Published:September 05, 2020DOI:https://doi.org/10.1016/j.ejim.2020.08.021

      Highlights

      • Baseline chloride serum levels and hypochloremia were independently associated with an increased risk of mortality and hospitalizations due to acute decompensated heart failure.
      • During follow-up, high baseline diuretic dose was the main determinant of the occurrence of hypochloremia.
      • Also the occurrence of hypochloremia during follow-up was independently associated with a greater risk of death.
      • In our series of chronic heart failure outpatients, low chloride serum levels have been detected in ten percent of available measurements.
      • Hypochloremia was more frequently observed than hyponatremia and showed an independent prognostic value also from it.

      Abstract

      Background

      Electrolyte serum disorders are associated with poor outcome in chronic heart failure. The aim of this study sought to identify the main driver of incident hypochloremia in chronic HF (CHF) outpatients and to determine the prognostic value of baseline and incident hypochloremia.

      Methods

      Consecutive CHF outpatients were enrolled and clinical, laboratoristic and echocardiographic evaluations were performed at baseline and repeated yearly in a subgroup of patients.
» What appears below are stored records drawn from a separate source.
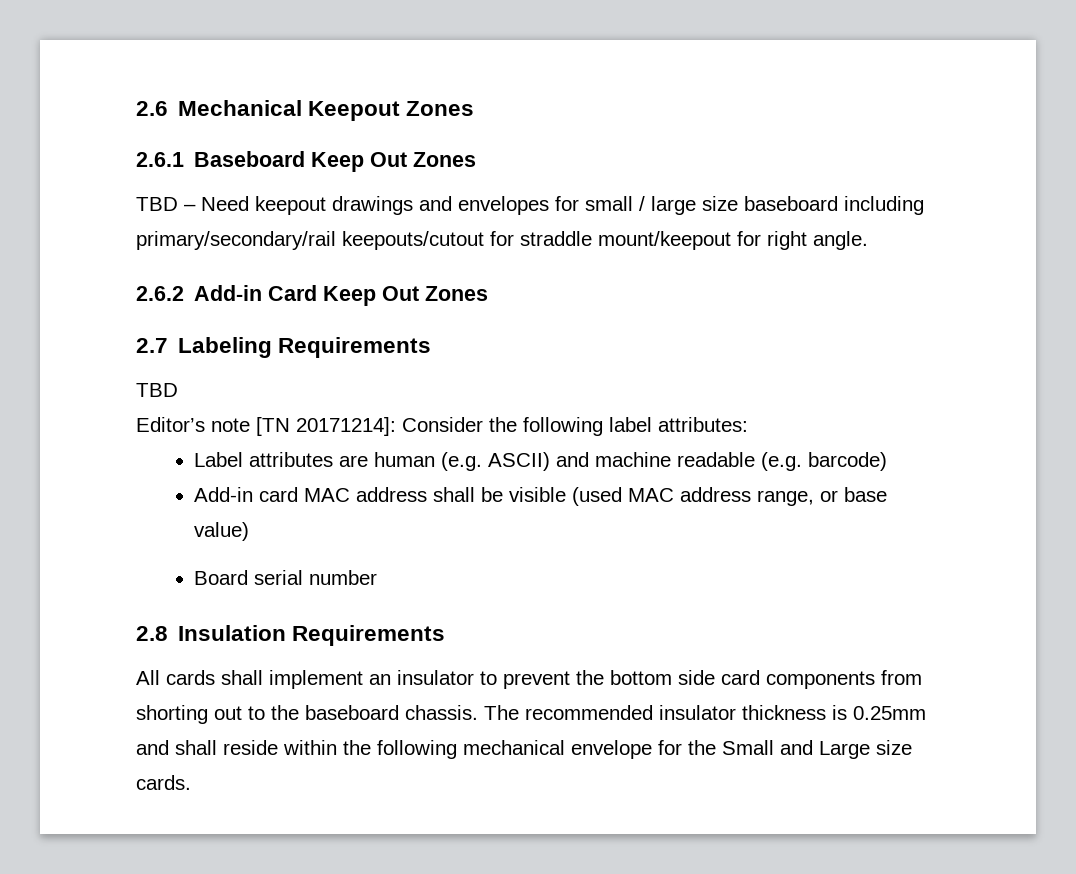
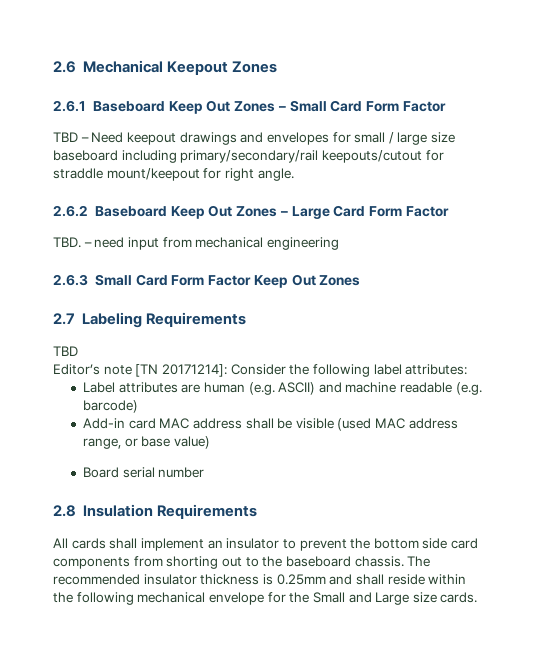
- 2.6.1 Baseboard Keep Out Zones
+ 2.6.1 Baseboard Keep Out Zones – Small Card Form Factor
- 2.6.2 Add-in Card Keep Out Zones
+ 2.6.2 Baseboard Keep Out Zones – Large Card Form Factor
+ TBD. – need input from mechanical engineering
+ 2.6.3 Small Card Form Factor Keep Out Zones

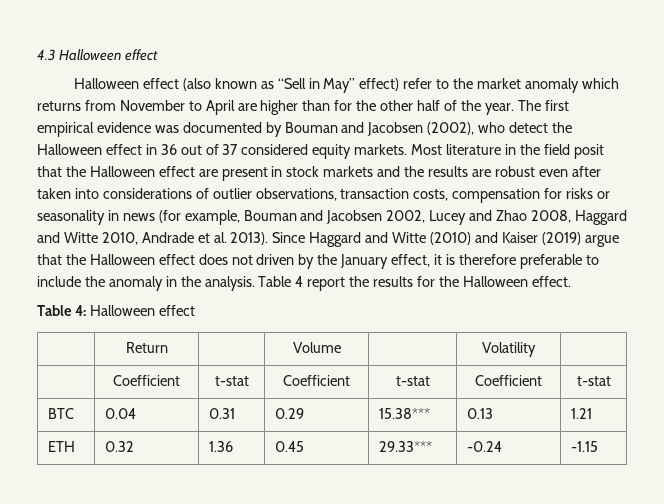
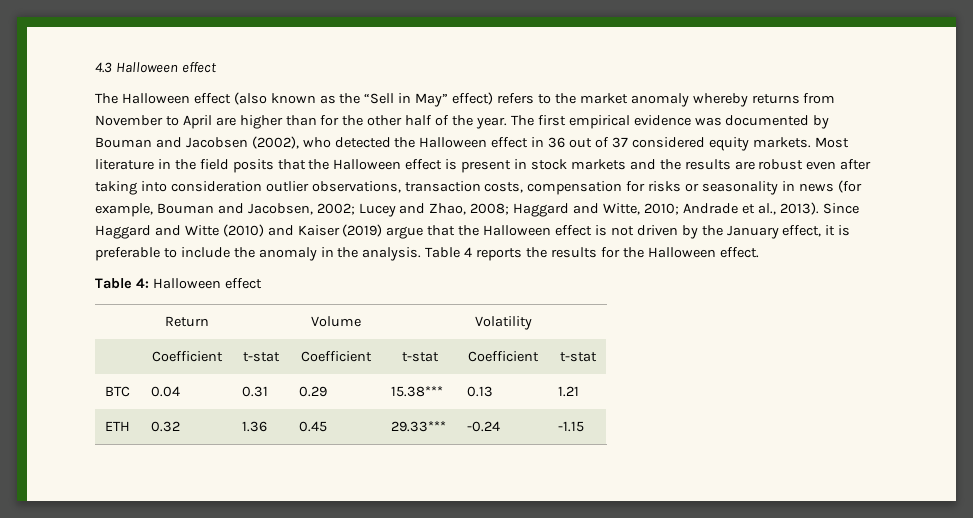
- Halloween effect (also known as “Sell in May” effect) refer to the market anomaly which returns from November to April are higher than for the other half of the year.
+ The Halloween effect (also known as the “Sell in May” effect) refers to the market anomaly whereby returns from November to April are higher than for the other half of the year.
- The first empirical evidence was documented by Bouman and Jacobsen (2002), who detect the Halloween effect in 36 out of 37 considered equity markets.
+ The first empirical evidence was documented by Bouman and Jacobsen (2002), who detected the Halloween effect in 36 out of 37 considered equity markets.
- Most literature in the field posit that the Halloween effect are present in stock markets and the results are robust even after taken into considerations of outlier observations, transaction costs, compensation for risks or seasonality in news (for example, Bouman and Jacobsen 2002, Lucey and Zhao 2008, Haggard and Witte 2010, Andrade et al. 2013).
+ Most literature in the field posits that the Halloween effect is present in stock markets and the results are robust even after taking into consideration outlier observations, transaction costs, compensation for risks or seasonality in news (for example, Bouman and Jacobsen, 2002; Lucey and Zhao, 2008; Haggard and Witte, 2010; Andrade et al., 2013).
- Since Haggard and Witte (2010) and Kaiser (2019) argue that the Halloween effect does not driven by the January effect, it is therefore preferable to include the anomaly in the analysis.
+ Since Haggard and Witte (2010) and Kaiser (2019) argue that the Halloween effect is not driven by the January effect, it is preferable to include the anomaly in the analysis.
- Table 4 report the results for the Halloween effect.
+ Table 4 reports the results for the Halloween effect.

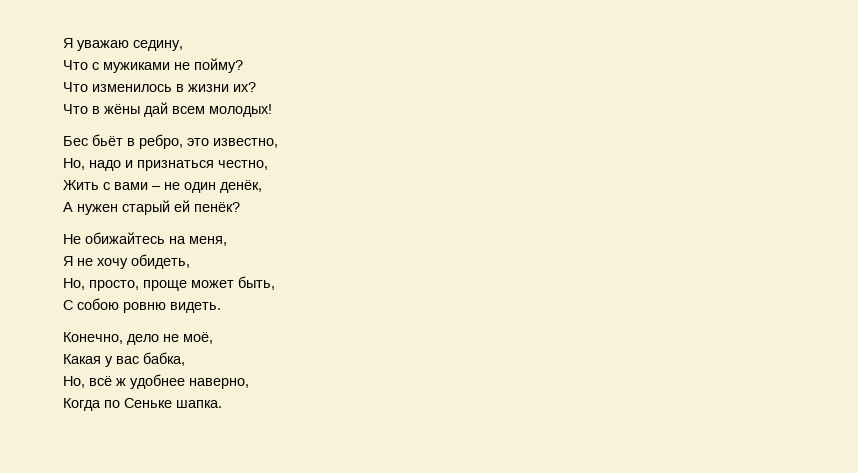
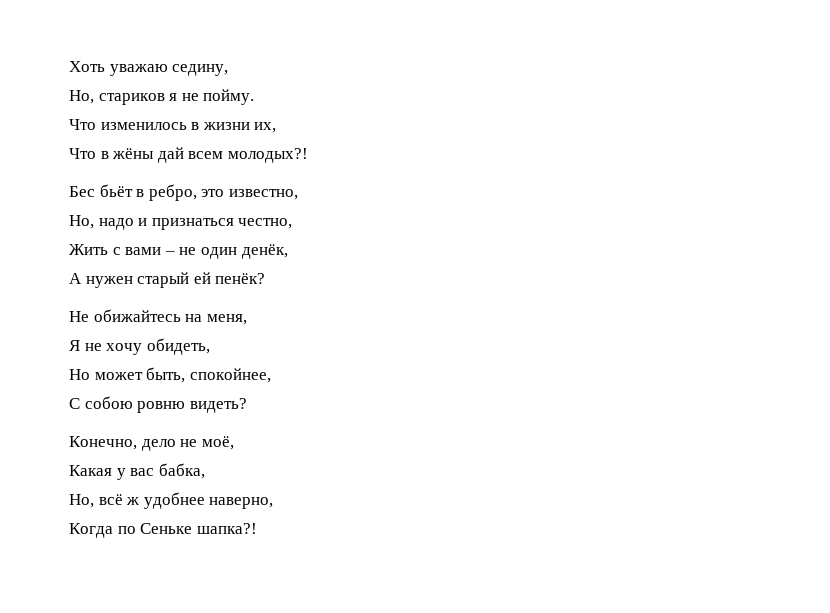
- Я уважаю седину,
+ Хоть уважаю седину,
- Что с мужиками не пойму?
+ Но, стариков я не пойму.
- Что изменилось в жизни их?
+ Что изменилось в жизни их,
- Что в жёны дай всем молодых!
+ Что в жёны дай всем молодых?!
- Но, просто, проще может быть,
+ Но может быть, спокойнее,
- С собою ровню видеть.
+ С собою ровню видеть?
- Когда по Сеньке шапка.
+ Когда по Сеньке шапка?!

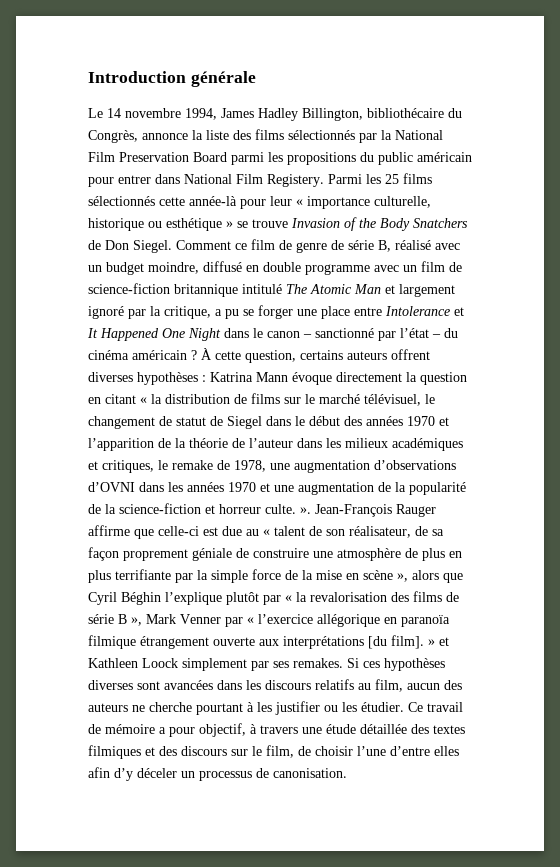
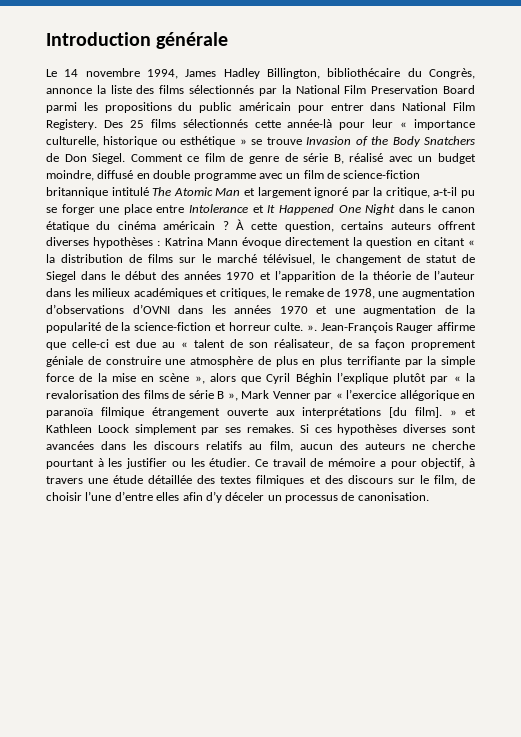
- Parmi les 25 films sélectionnés cette année-là pour leur « importance culturelle, historique ou esthétique » se trouve Invasion of the Body Snatchers de Don Siegel.
+ Des 25 films sélectionnés cette année-là pour leur « importance culturelle, historique ou esthétique » se trouve Invasion of the Body Snatchers de Don Siegel.
- Comment ce film de genre de série B, réalisé avec un budget moindre, diffusé en double programme avec un film de science-fiction britannique intitulé The Atomic Man et largement ignoré par la critique, a pu se forger une place entre Intolerance et It Happened One Night dans le canon – sanctionné par l’état – du cinéma américain ?
+ Comment ce film de genre de série B, réalisé avec un budget moindre, diffusé en double programme avec un film de science-fiction britannique intitulé The Atomic Man et largement ignoré par la critique, a-t-il pu se forger une place entre Intolerance et It Happened One Night dans le canon étatique du cinéma américain ?

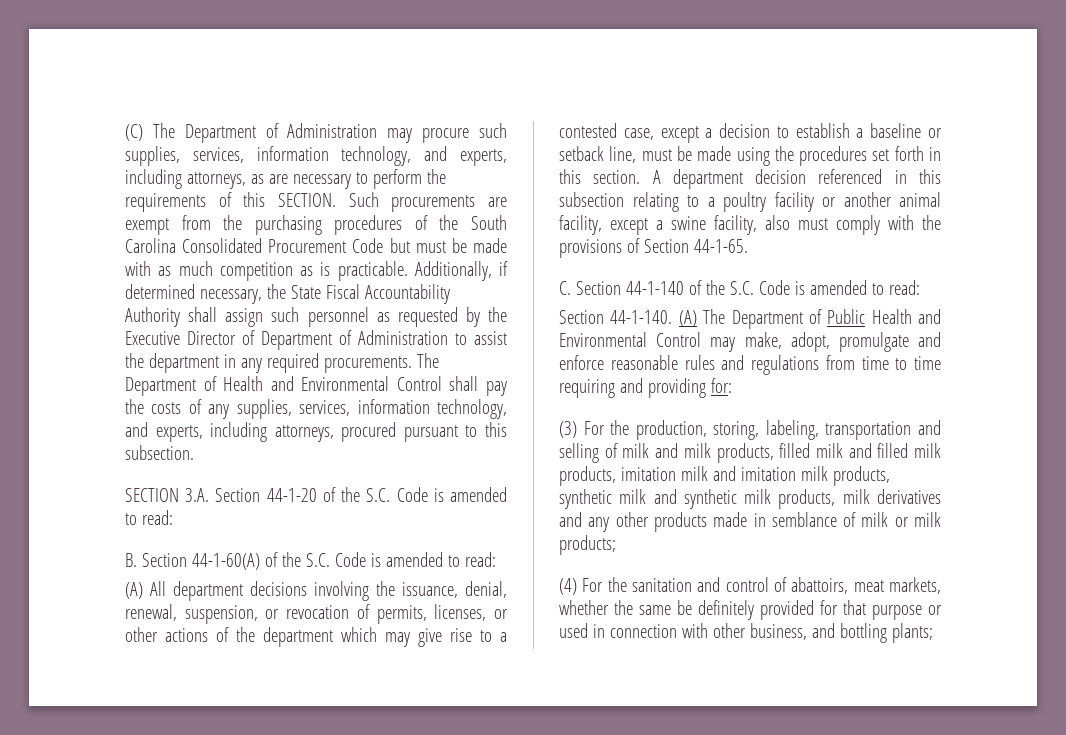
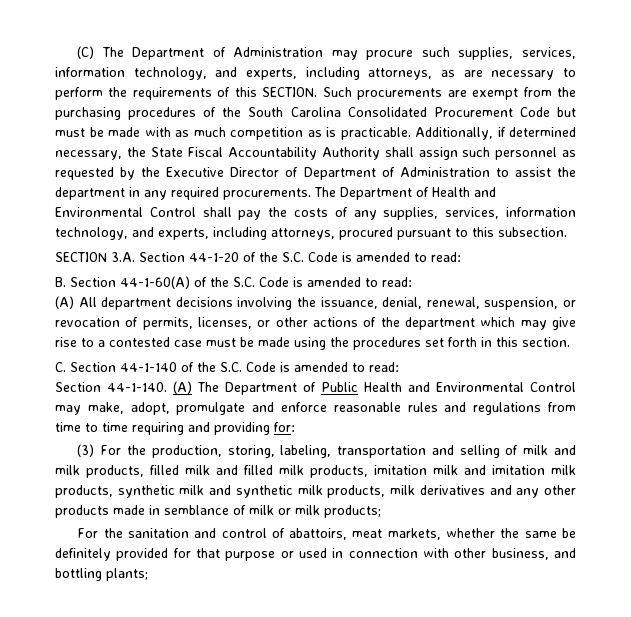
- (A) All department decisions involving the issuance, denial, renewal, suspension, or revocation of permits, licenses, or other actions of the department which may give rise to a contested case, except a decision to establish a baseline or setback line, must be made using the procedures set forth in this section. A department decision referenced in this subsection relating to a poultry facility or another animal facility, except a swine facility, also must comply with the provisions of Section 44-1-65.
+ (A) All department decisions involving the issuance, denial, renewal, suspension, or revocation of permits, licenses, or other actions of the department which may give rise to a contested case must be made using the procedures set forth in this section.
- (4) For the sanitation and control of abattoirs, meat markets, whether the same be definitely provided for that purpose or used in connection with other business, and bottling plants;
+ For the sanitation and control of abattoirs, meat markets, whether the same be definitely provided for that purpose or used in connection with other business, and bottling plants;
Baseline and incident hypochloremia were evaluated. During an up to 5-year follow-up, all-cause mortality was the primary end-point for outcome.

      Results

      Among 506 patients enrolled, 120 patients died during follow-up. At baseline, hypochloremia was present in 10% of patients and it was associated with mortality at univariate (HR: 3.25; 95%CI: 2.04–5.18; p<0.001) and at multivariate analysis (HR 2.14; 95%CI: 1.23–3.63; p: 0.005) after correction for well-established CHF prognostic markers. Among patients with repeated evaluations and without baseline hypochloremia, in 13% of these, incident hypochloremia occurred during follow-up and furosemide equivalent daily dose was its first determinant (HR for 1 mg/die: 1.008; 95%CI: 1.004–1.013; p<0.001) at forward stepwise logistic regression analysis. Finally, incident hypochloremia was associated with mortality at univariate (HR: 4.69; 95%CI: 2.69–8.19; p<0.001) as well as at multivariate analysis (HR: 2.97; 95%CI: 1.48–5.94; p: 0.002).

      Conclusions

      In CHF outpatients baseline and incident hypochloremia are independently associated with all-cause mortality, thus highlighting the prognostic role of serum chloride levels which are generally unconsidered. Future studies should evaluate if the strict monitoring and correction of hypochloremia could exert a beneficial effect on prognosis.